_Data provided_
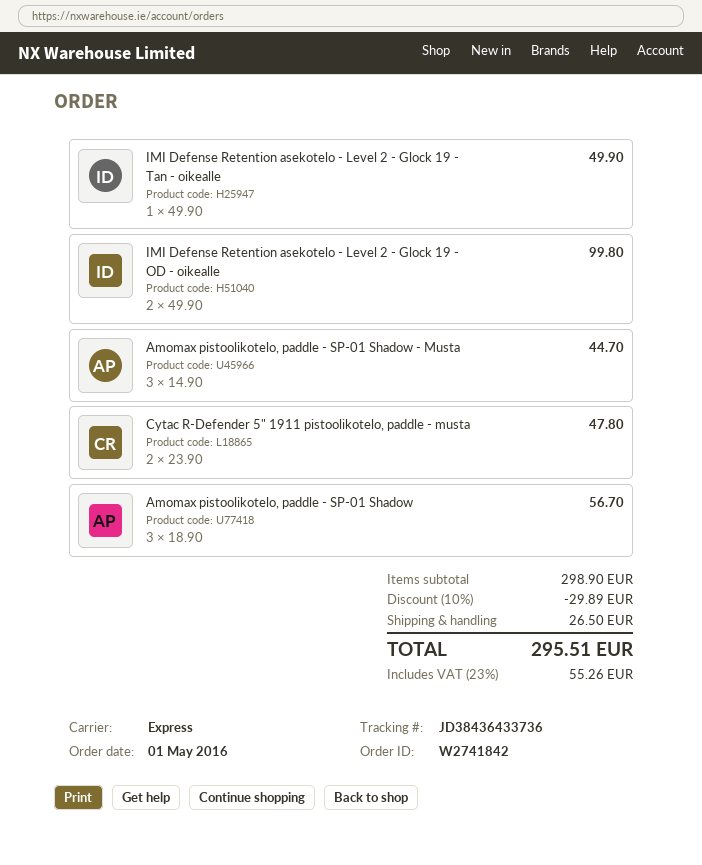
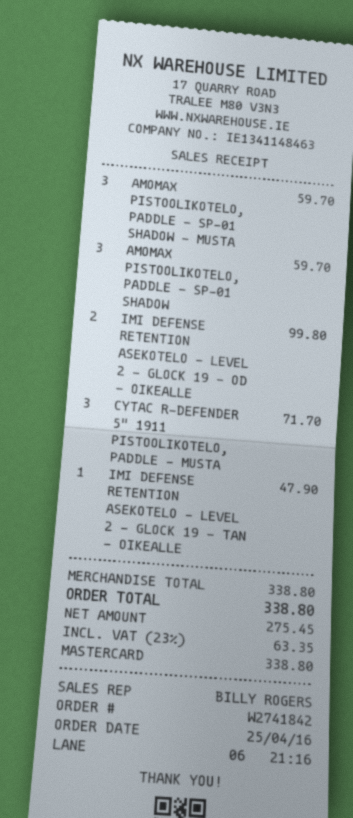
order date: 2016-05-01 -> 2016-04-25
IMI Defense Retention asekotelo - Level 2 - Glock 19 - Tan - oikealle: 1 for 49.90 -> 1 for 47.90
Amomax pistoolikotelo, paddle - SP-01 Shadow - Musta: 3 for 44.70 -> 3 for 59.70
Cytac R-Defender 5" 1911 pistoolikotelo, paddle - musta: 2 for 47.80 -> 3 for 71.70
Amomax pistoolikotelo, paddle - SP-01 Shadow: 3 for 56.70 -> 3 for 59.70
subtotal: 298.90 -> 338.80
discount: 10% = 29.89 -> none
shipping: 26.50 -> none
tax: 23% = 55.26 -> 23% = 63.35
total: 295.51 -> 338.80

_Task directions_
Extract every line from the one containing "subtotal: 298.90 -> 338.80" through the last line of the data, inclusive, exactly as written.

_Expected answer_
subtotal: 298.90 -> 338.80
discount: 10% = 29.89 -> none
shipping: 26.50 -> none
tax: 23% = 55.26 -> 23% = 63.35
total: 295.51 -> 338.80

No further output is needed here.